We are the church because of him. Wherever it is that we are--in our homes, our cars, our work spaces, watching on computer screens, going to school in whatever form school is going to take this year, wherever it is we happen to be--we are the church today, because our living God keeps building on the foundation of this rock of faith. And our Messiah wants to fill us with the hope and love of God by opening the kingdom of heaven to all who open their hearts to him. That is God’s promise for all peoples--and remember, it also includes each one of us. It includes you!

Christ is still building his church in me and you so that the gates of hell will not prevail against us! This doesn’t mean we won’t face difficulties or won’t suffer from sin--but it does mean that through faith, Christ can lead us through them to new life on the other side. And we sure do need to hold onto that hope of new life in Christ. Because even as we’ve been at this pandemic time for a while, that doesn’t mean things have necessarily gotten easier. Many people feel lots of things that are sucking the life out of us these days. Lots of things that might drag us down, make us despair and wonder when will it all end and life be normal again? Lots of people have really been challenged by anxiety, and issues with mental health, physical health, spiritual health. With all of these challenges we might wonder: Is Christ still building his church?

Yes--because we've got to remember, it’s Jesus who builds the church, not us. It’s faith in God’s grace that opens the kingdom, not our ability to have it all figured out. What we get to do is hitch ourselves up for the ride. We get to be like those disciples and travel along the way with Jesus--the greatest tour guide ever--even when we’re not sure where he’s leading us. Just like he did with Peter throughout the gospels, Jesus takes each of us “as is”, and Jesus asks us to trust that he knows where he’s leading us.

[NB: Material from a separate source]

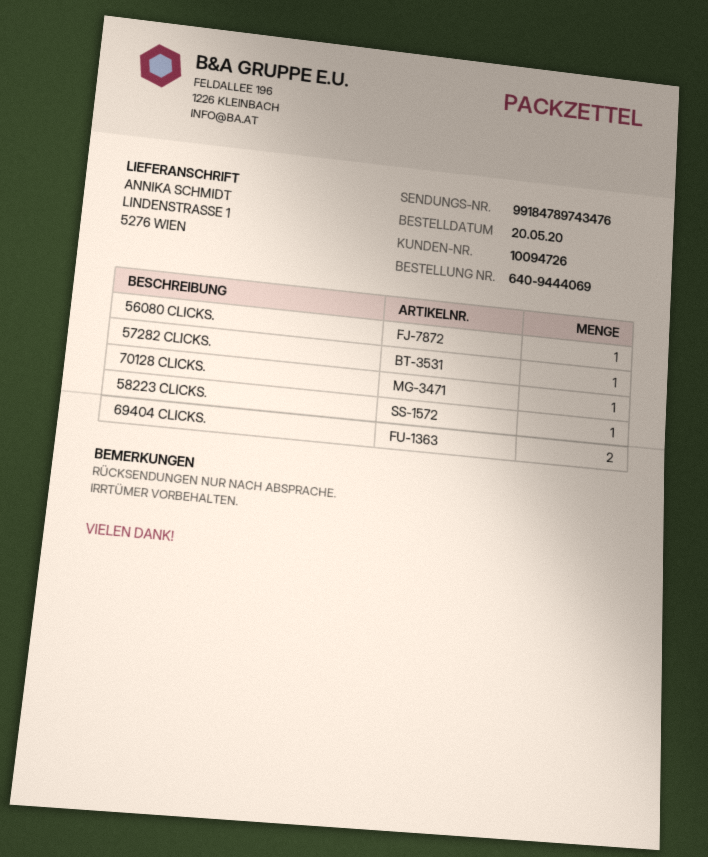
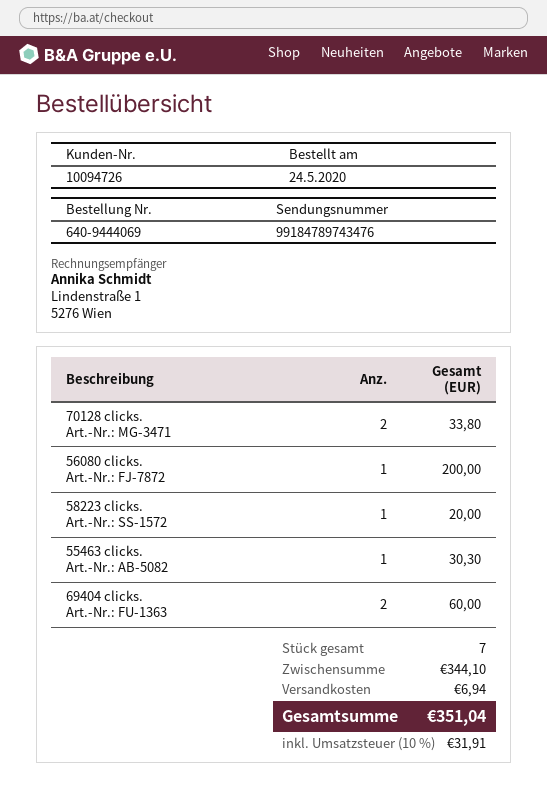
order date: 2020-05-20 -> 2020-05-24
57282 CLICKS.: 1 -> none
70128 CLICKS.: 1 -> 2
55463 clicks.: none -> 1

Christ is still building the church today. Each day, like a brick mason laying down mortar and fastening new bricks, each day Jesus puts down a new layer of “church” upon the previous one, so that he can help us adapt to our circumstances. And each of us is one of those “bricks” that Christ uses to build his church. As St. Paul puts it in Romans 12, “we, who are many, are one body in Christ, and individually members of one another. And we have different gifts according to the grace God has given us…

We need each other, because no one person has in themself all the gifts that Christ needs to build his church. So we need to rely on one another; stick with each other; pray for each other; try to understand each other; love and forgive as Christ first loved and forgave; ask God to grow us and transform us into who he needs each of us to be.

And if you’re at a place where those things seem too big, you’re struggling in your faith, you don’t know where God could possibly begin with what you’ve got to offer--then start by looking small and simple. Start by opening your heart to the love Christ has for you, and the possibility that the living God might be up to something, and say “here I am Lord, as is.” Amen.